### Supplied entries
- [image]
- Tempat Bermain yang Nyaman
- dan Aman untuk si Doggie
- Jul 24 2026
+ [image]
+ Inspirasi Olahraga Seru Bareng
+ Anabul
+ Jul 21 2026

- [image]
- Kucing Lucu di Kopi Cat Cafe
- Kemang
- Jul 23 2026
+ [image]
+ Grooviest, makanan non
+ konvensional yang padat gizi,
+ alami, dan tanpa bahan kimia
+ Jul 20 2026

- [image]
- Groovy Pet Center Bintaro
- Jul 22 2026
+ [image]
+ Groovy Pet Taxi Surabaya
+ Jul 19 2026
==
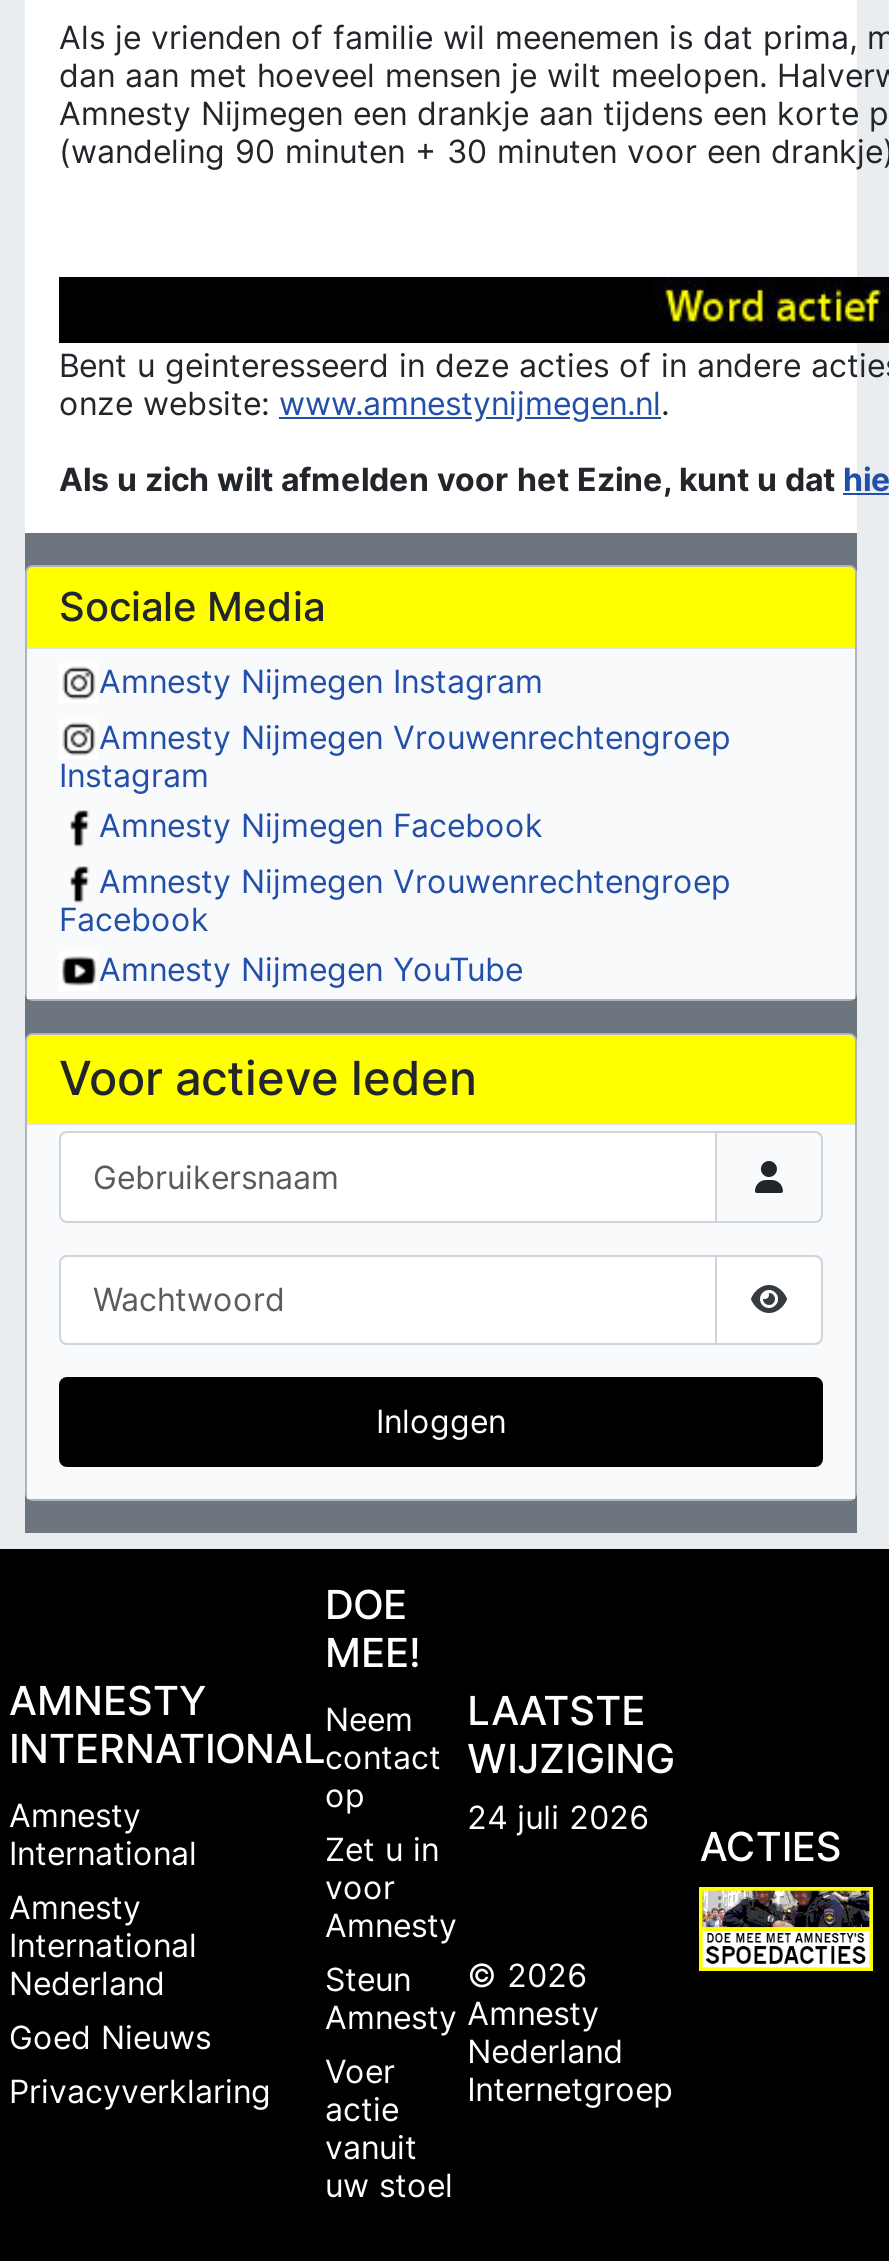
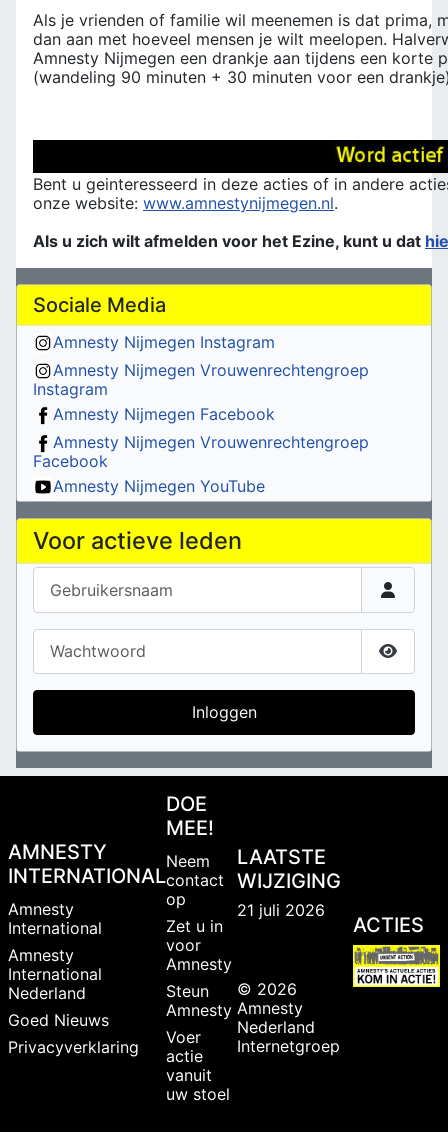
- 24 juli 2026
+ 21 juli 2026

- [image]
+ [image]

### What is needed
Restate word for word the entries above from the line with "Olahraga Seru Bareng" through the line with "Jul 19 2026", inclusive, leaving out everything else.

### Exercise response
+ Inspirasi Olahraga Seru Bareng
+ Anabul
+ Jul 21 2026

- [image]
- Kucing Lucu di Kopi Cat Cafe
- Kemang
- Jul 23 2026
+ [image]
+ Grooviest, makanan non
+ konvensional yang padat gizi,
+ alami, dan tanpa bahan kimia
+ Jul 20 2026

- [image]
- Groovy Pet Center Bintaro
- Jul 22 2026
+ [image]
+ Groovy Pet Taxi Surabaya
+ Jul 19 2026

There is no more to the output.